Can’t be bothered to look for the reference, I suggest Google.


#93

Translation:

Translation:

“I know there are sources but libdom has done a fine job of discrediting them so I will wait to see what you post and then copy/paste the narrative’s outrage and lies about that source.”


#94

No no, it’s all nurture, everyone is a potential Einstein, there is no genetic basis for intelligence. Just throw out everything you know about people and listen to social scientists and you will agree.


#95

Interesting deflection.


#96

What is your point?..


#97

of course there is a genetic component. There is just not a racial component.


#98

In this article, the authors argue that the overwhelming portion of the literature on intelligence, race, and genetics is based on folk taxonomies rather than scientific analysis. They suggest that because theorists of intelligence disagree as to what it is, any consideration of its relationships to other constructs must be tentative at best. They further argue that race is a social construction with no scientific definition. Thus, studies of the relationship between race and other constructs may serve social ends but cannot serve scientific ends. No gene has yet been conclusively linked to intelligence, so attempts to provide a compelling genetic link of race to intelligence are not feasible at this time. The authors also show that heritability, a behaviorgenetic concept, is inadequate in regard to providing such a link. (PsycINFO Database Record © 2016 APA, all rights reserved)

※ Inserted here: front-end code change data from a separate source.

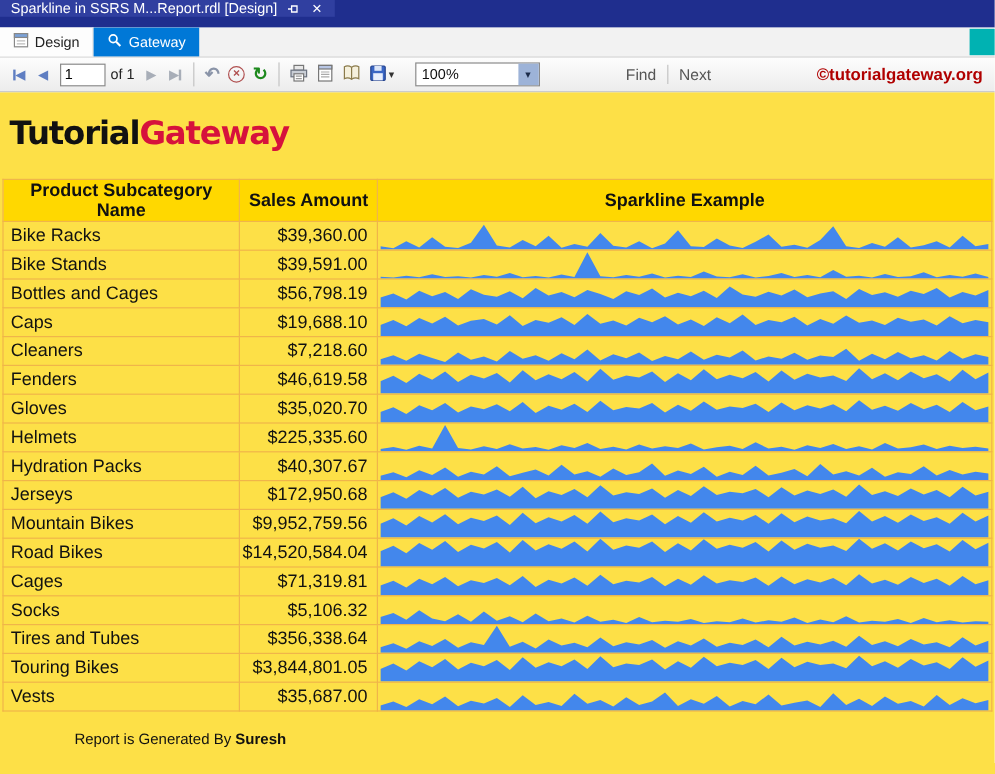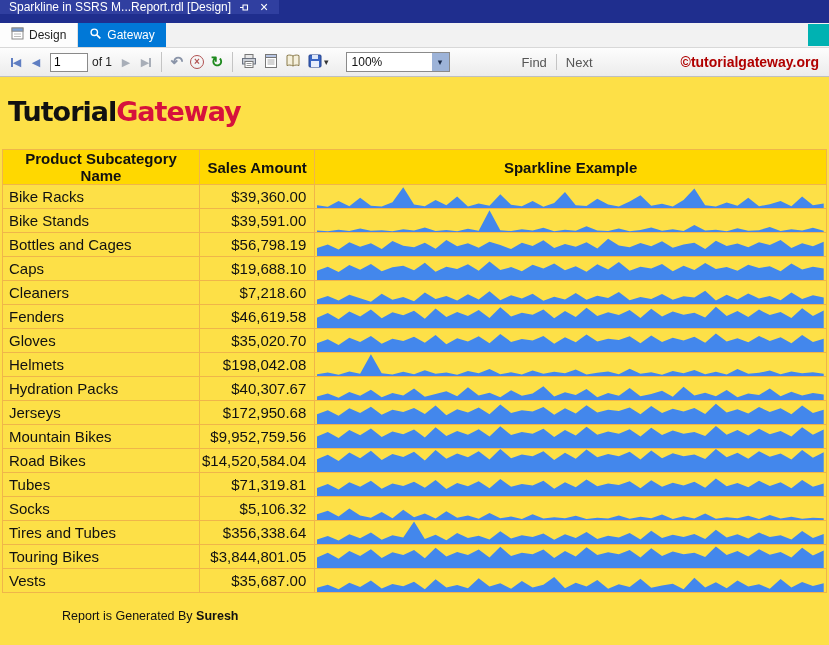--- a/index.html
+++ b/index.html
@@ -294,7 +294,7 @@
 
   <tr>
     <td class="c-name">Helmets</td>
-    <td class="c-amt">$198,042.08</td>
+    <td class="c-amt">$225,335.60</td>
     <td class="c-spark">
       <svg class="spark-svg" viewBox="0 0 100 30" preserveAspectRatio="none">
               <polygon fill="currentColor" points="0,30 0.00,27.60 2.13,25.50 4.26,28.50 6.38,24.00 8.51,27.00 10.64,1.50 12.77,26.40 14.89,28.20 17.02,24.60 19.15,27.60 21.28,22.50 23.40,27.00 25.53,25.50 27.66,28.50 29.79,23.40 31.91,26.40 34.04,21.00 36.17,27.60 38.30,25.20 40.43,28.20 42.55,22.80 44.68,27.00 46.81,24.60 48.94,26.40 51.06,21.60 53.19,28.20 55.32,25.80 57.45,24.00 59.57,27.60 61.70,20.40 63.83,27.00 65.96,25.20 68.09,28.50 70.21,23.40 72.34,26.40 74.47,22.20 76.60,27.60 78.72,24.60 80.85,28.20 82.98,21.00 85.11,27.00 87.23,25.80 89.36,22.80 91.49,27.60 93.62,24.00 95.74,26.40 97.87,25.20 100.00,27.00 100,30"></polygon>

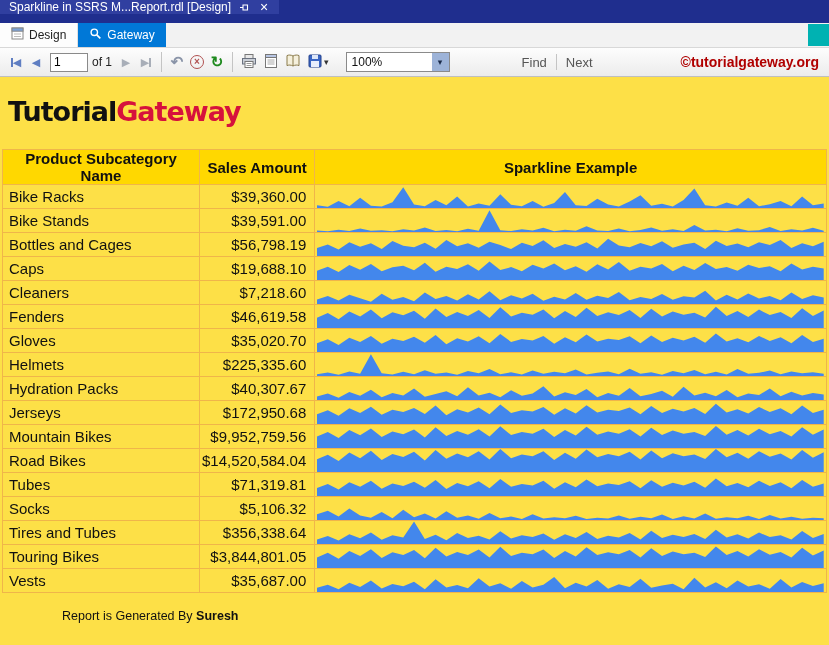--- a/index.html
+++ b/index.html
@@ -343,7 +343,7 @@
   </tr>
 
   <tr>
-    <td class="c-name">Tubes</td>
+    <td class="c-name">Cages</td>
     <td class="c-amt">$71,319.81</td>
     <td class="c-spark">
       <svg class="spark-svg" viewBox="0 0 100 30" preserveAspectRatio="none">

https://psycnet.apa.org/record/2005-00117-006

It is widely accepted that race differences in intelligence exist, but no consensus has emerged on whether these have any genetic basis. The present book is the first fully comprehensive review that has ever been made of the evidence on race differences in intelligence worldwide. It reviews these for ten races rather than the three major races (Africans, Caucasians, and East Asians) analyzed by Rushton (2000). The races analyzed here are the Europeans, sub-Saharan Africans, Bushmen, South Asians and North Africans, Southeast Asians, Australian Aborigines, Pacific Islanders, East Asians, Arctic Peoples, and Native American Indians. Studies of these are presented in Chapters 3 through 12; Chapter 13 summarizes these studies and gives evidence on the reliability and validity of the IQs of the races. Chapter 14 discusses the extent to which race differences in intelligence are determined by environmental and genetic factors. Chapters 15, 16, and 17 discuss how race differences in intelligence have evolved over the course of approximately the last 100,000 years. These discussions are preceded by accounts of the nature of intelligence and the measurement of race differences given in the first chapter, and of the concept of race in Chapter 2. (PsycINFO Database Record © 2016 APA, all rights reserved)

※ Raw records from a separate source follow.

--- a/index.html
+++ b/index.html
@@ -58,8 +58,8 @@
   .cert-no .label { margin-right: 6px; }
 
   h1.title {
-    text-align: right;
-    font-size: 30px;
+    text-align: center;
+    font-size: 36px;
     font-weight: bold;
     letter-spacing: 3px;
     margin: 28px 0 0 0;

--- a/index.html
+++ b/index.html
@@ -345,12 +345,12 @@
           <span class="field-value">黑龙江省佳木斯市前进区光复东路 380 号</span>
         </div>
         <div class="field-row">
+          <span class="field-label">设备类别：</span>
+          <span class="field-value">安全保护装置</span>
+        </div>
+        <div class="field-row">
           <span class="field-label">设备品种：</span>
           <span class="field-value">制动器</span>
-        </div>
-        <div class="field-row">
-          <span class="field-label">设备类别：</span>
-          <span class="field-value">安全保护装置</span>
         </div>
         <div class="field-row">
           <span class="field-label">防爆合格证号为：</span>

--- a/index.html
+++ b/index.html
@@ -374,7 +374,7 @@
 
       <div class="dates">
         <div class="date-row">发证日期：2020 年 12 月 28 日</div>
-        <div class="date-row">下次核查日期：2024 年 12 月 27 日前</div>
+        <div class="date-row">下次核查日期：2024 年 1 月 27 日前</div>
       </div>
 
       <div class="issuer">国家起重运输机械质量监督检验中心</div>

https://psycnet.apa.org/record/2007-01201-000

Some have argued that the cause of Black–White differences in IQ is a pseudoquestion because “race” and “IQ” are arbitrary social constructions (Tate &Audette, 2001).

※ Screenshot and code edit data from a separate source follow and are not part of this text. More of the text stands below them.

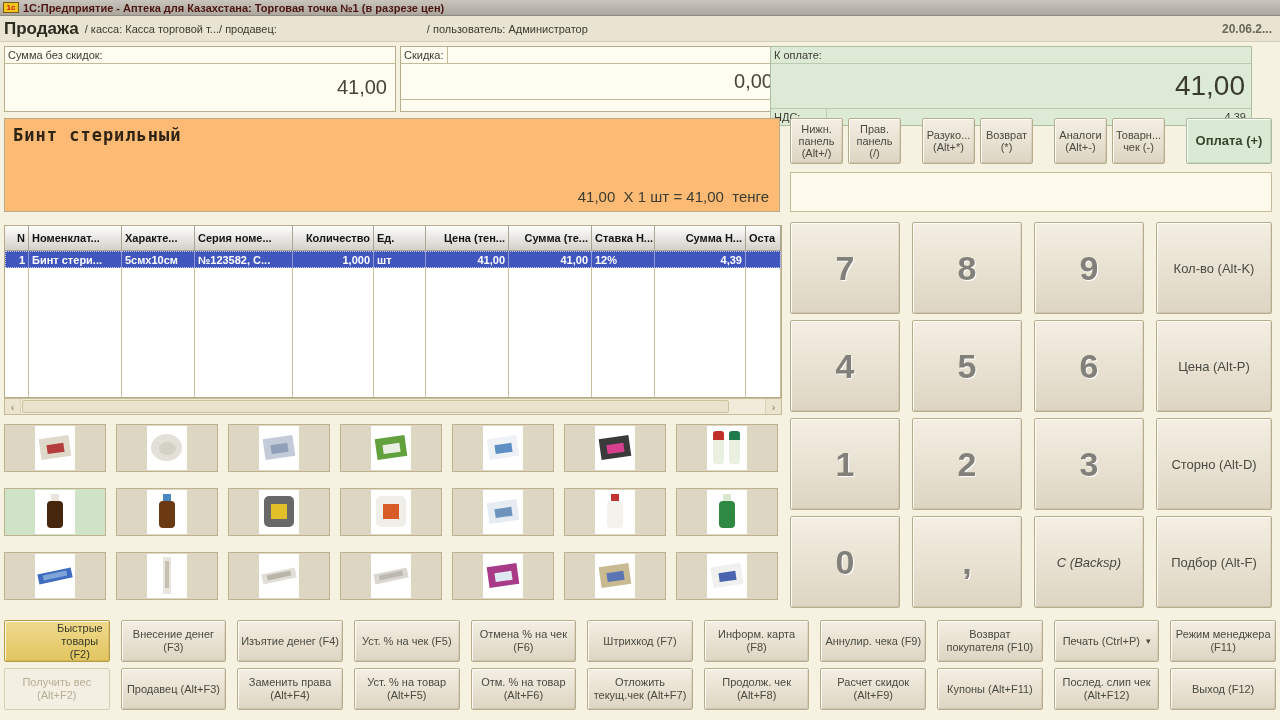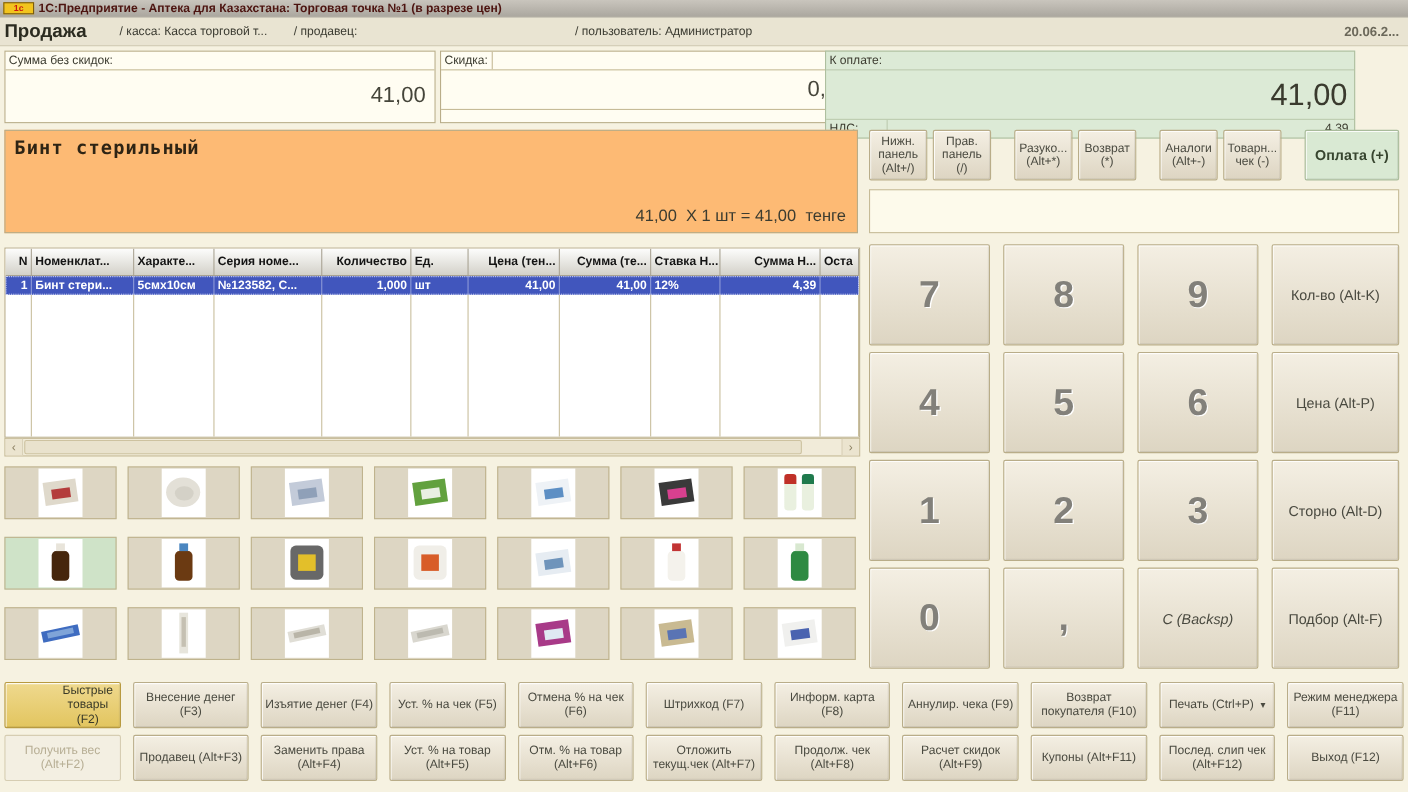--- a/index.html
+++ b/index.html
@@ -19,7 +19,7 @@
     border-bottom:1px solid #8f8b83;
   }
   .app-icon{
-    width:28px; height:11px; background:#f2c41e; border:1px solid #7a5c10;
+    width:16px; height:11px; background:#f2c41e; border:1px solid #7a5c10;
     color:#cc1a10; font-size:8px; font-weight:bold; line-height:9px;
     display:flex; align-items:center; justify-content:center;
   }

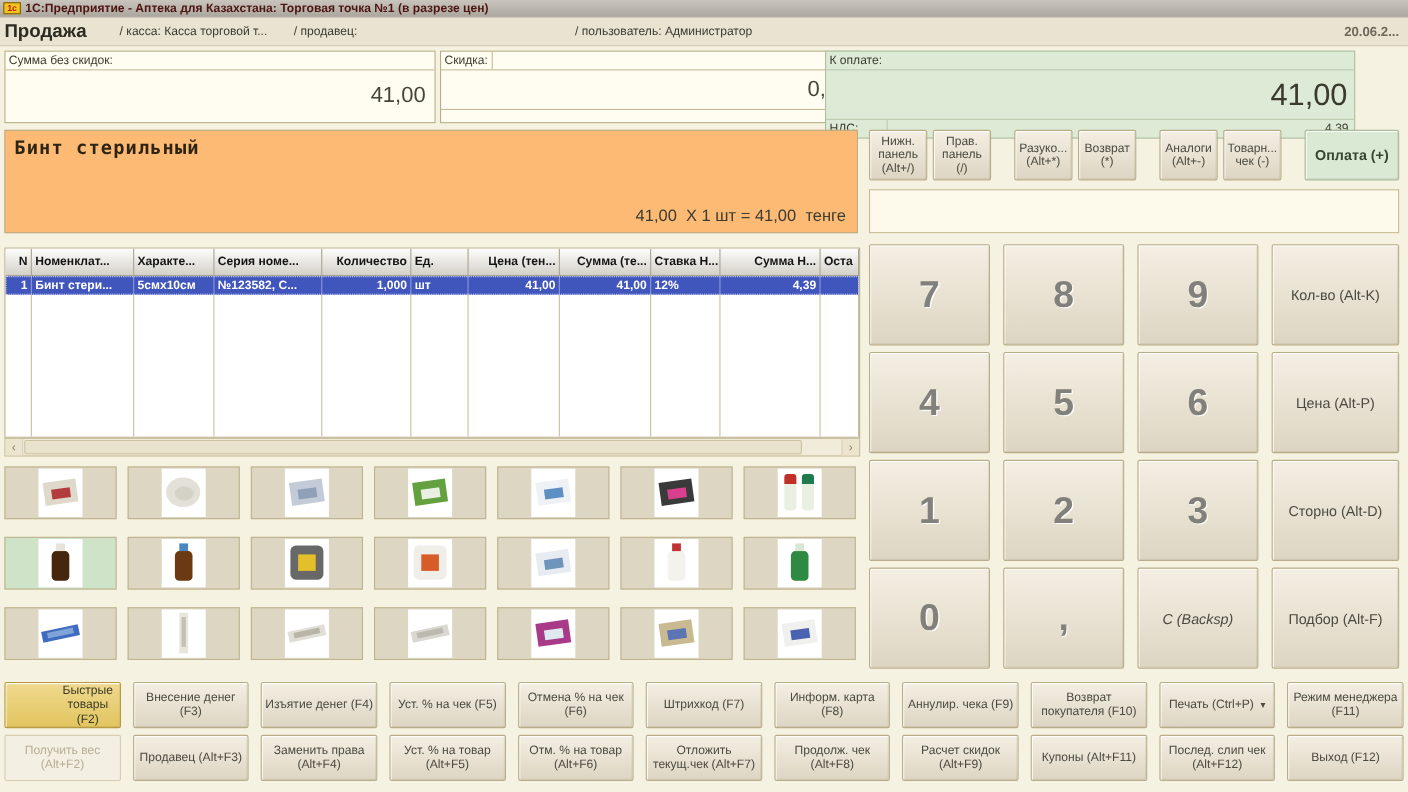--- a/index.html
+++ b/index.html
@@ -29,7 +29,7 @@
   .header{
     position:absolute; left:0; top:16px; width:1280px; height:26px;
     background:#e9e4d2; border-bottom:1px solid #d3ccb6;
-    display:flex; align-items:center; padding:0 8px 0 4px;gap:24px;
+    display:flex; align-items:center; padding:0 8px 0 4px;
   }
   .header-title{ font-size:17px; font-weight:bold; color:#2b2b20; margin-right:6px; }
   .crumb{ font-size:11px; color:#3a3a30; white-space:pre; }

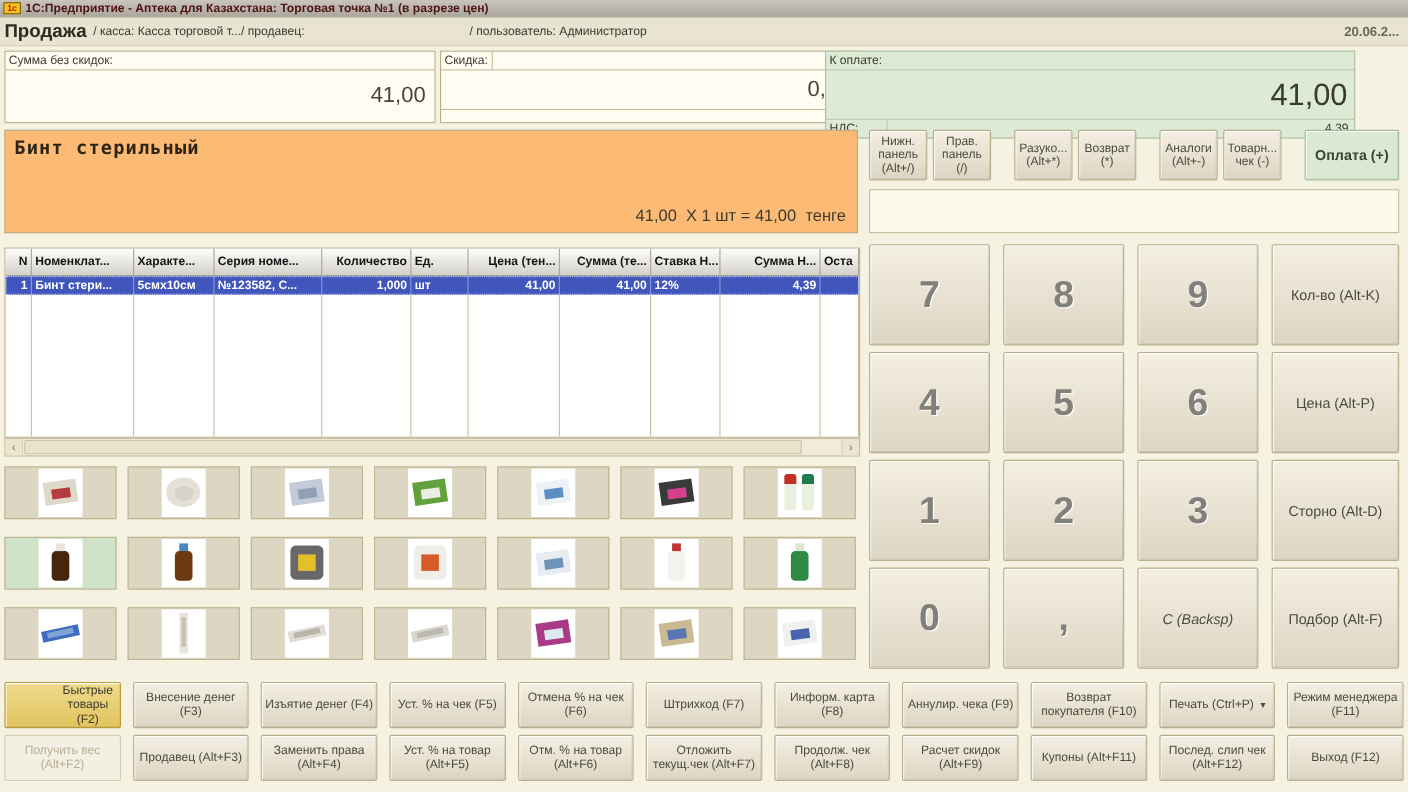--- a/index.html
+++ b/index.html
@@ -166,7 +166,7 @@
   <div class="box-substrip"></div>
 </div>
 
-<div class="panel-box pay-box" style="left:750px; top:46px; width:482px; height:80px;">
+<div class="panel-box pay-box" style="left:770px; top:46px; width:482px; height:80px;">
   <div class="box-label-row">К оплате:</div>
   <div class="box-value">41,00</div>
   <div class="vat-row">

You can talk about the genetics of race. You can talk about the genetics of intelligence. The genetics of race and the genetics of intelligence are two different fields of research.

Throw in the outside factors experience, education, training, social interaction, family, wealth, environment and measuring intelligence becomes blurred as to cause and effect.
Can you find anywhere in the world people of different races that have not been affected by the factors above to measure and compare intelligence?


#99

Well let’s start with the absurd strawman that because they haven’t found a gene responsible for intelligence it can’t have a genetic component. Who said it was one gene? And who thinks we know our genome so well that it is sure to have been identified in the unlikely event it was?

And I love the fall back of oh we don’t even know what intelligence is, really? Lol


#100

Let’s start with the straw man that doesn’t read the post.